Collected data:
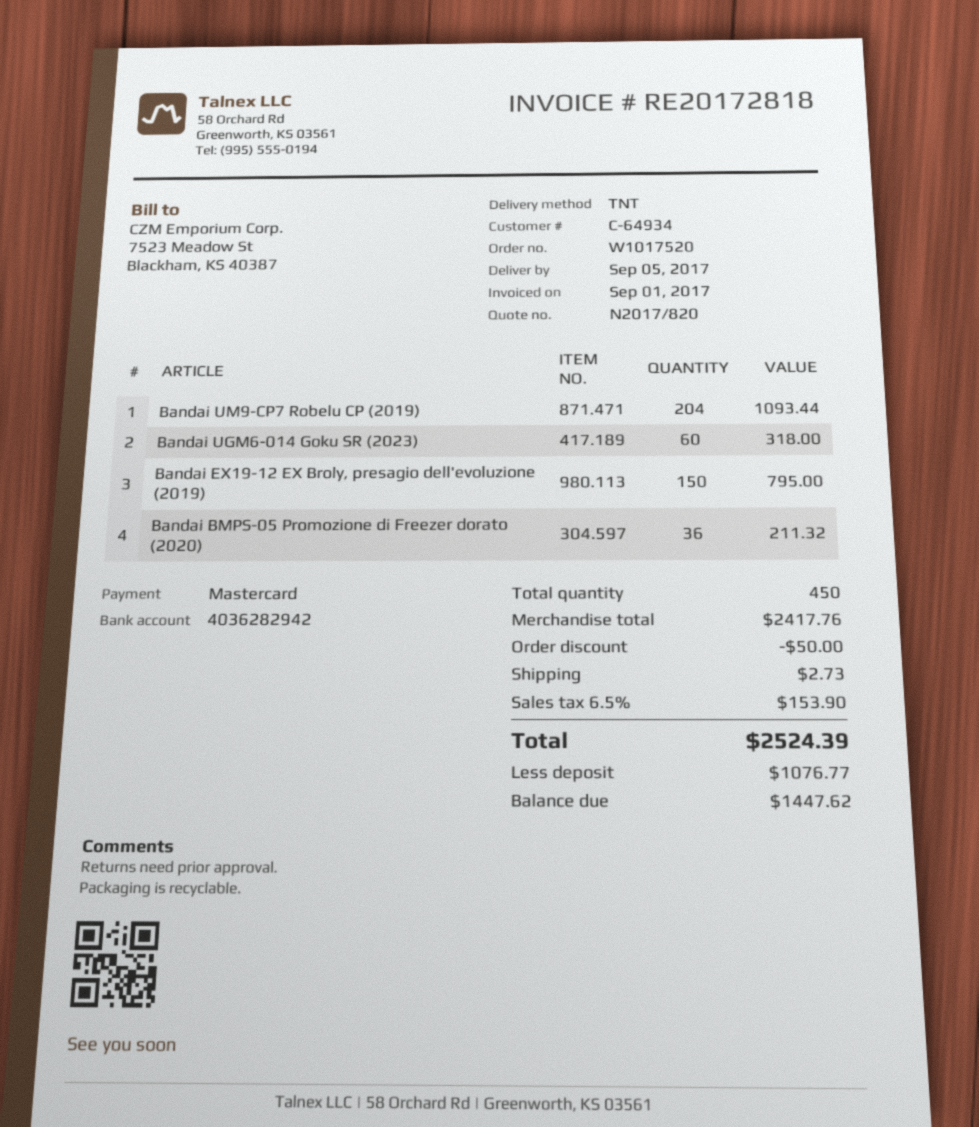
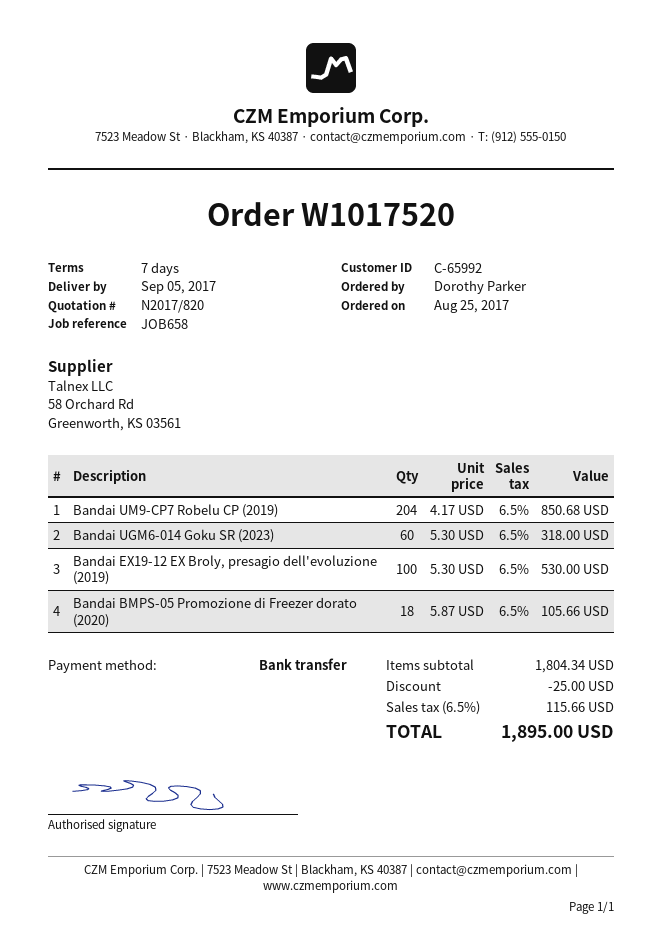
customer number: C-64934 -> C-65992
payment method: Mastercard -> bank transfer
Bandai UM9-CP7 Robelu CP (2019): 204 for 1093.44 -> 204 for 850.68
Bandai EX19-12 EX Broly, presagio dell'evoluzione (2019): 150 for 795.00 -> 100 for 530.00
Bandai BMPS-05 Promozione di Freezer dorato (2020): 36 for 211.32 -> 18 for 105.66
subtotal: 2417.76 -> 1804.34
discount: 50.00 -> 25.00
shipping: 2.73 -> none
tax: 6.5% = 153.90 -> 6.5% = 115.66
total: 2524.39 -> 1895.00

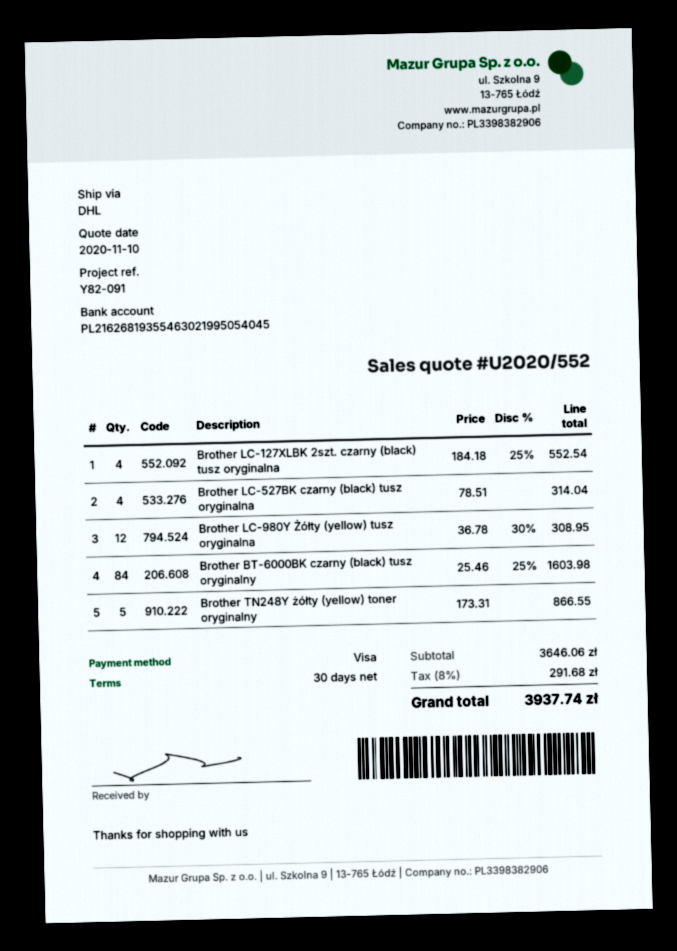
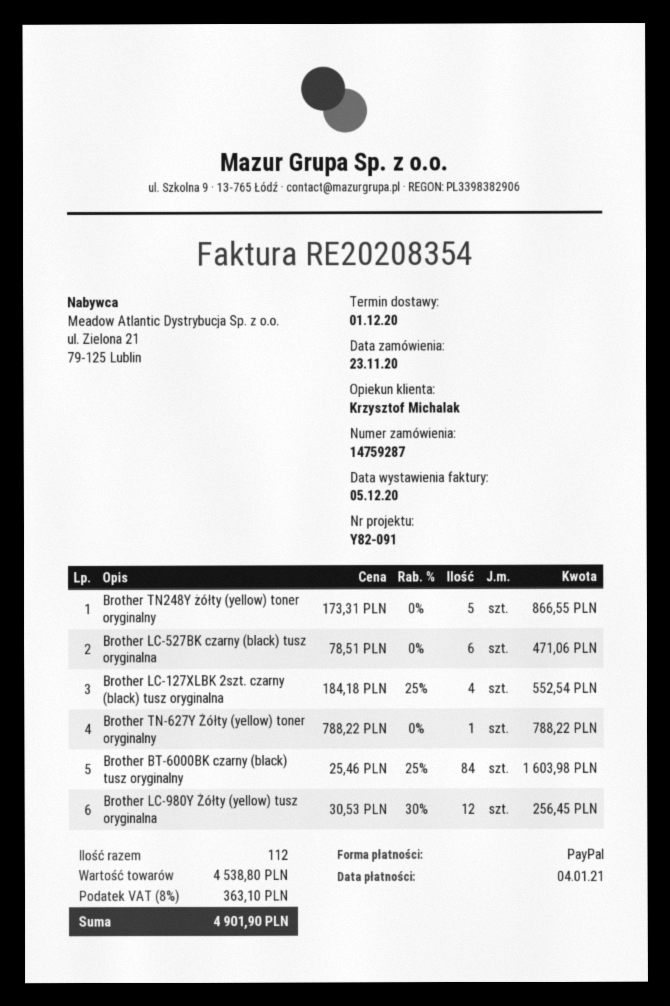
payment method: Visa -> PayPal
Brother LC-527BK czarny (black) tusz oryginalna: 4 x 78.51 = 314.04 -> 6 x 78.51 = 471.06
Brother LC-980Y Żółty (yellow) tusz oryginalna: 12 x 36.78 - 30% = 308.95 -> 12 x 30.53 - 30% = 256.45
Brother TN-627Y Żółty (yellow) toner oryginalny: none -> 1 x 788.22 = 788.22
subtotal: 3646.06 -> 4538.80
tax: 8% = 291.68 -> 8% = 363.10
total: 3937.74 -> 4901.90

◆ **Task item**:
Leaving out all pictures, print exactly the lines above from the one containing "Bandai BMPS-05 Promozione" through the last line of the entries.

◆ **Response for this exercise**:
Bandai BMPS-05 Promozione di Freezer dorato (2020): 36 for 211.32 -> 18 for 105.66
subtotal: 2417.76 -> 1804.34
discount: 50.00 -> 25.00
shipping: 2.73 -> none
tax: 6.5% = 153.90 -> 6.5% = 115.66
total: 2524.39 -> 1895.00

payment method: Visa -> PayPal
Brother LC-527BK czarny (black) tusz oryginalna: 4 x 78.51 = 314.04 -> 6 x 78.51 = 471.06
Brother LC-980Y Żółty (yellow) tusz oryginalna: 12 x 36.78 - 30% = 308.95 -> 12 x 30.53 - 30% = 256.45
Brother TN-627Y Żółty (yellow) toner oryginalny: none -> 1 x 788.22 = 788.22
subtotal: 3646.06 -> 4538.80
tax: 8% = 291.68 -> 8% = 363.10
total: 3937.74 -> 4901.90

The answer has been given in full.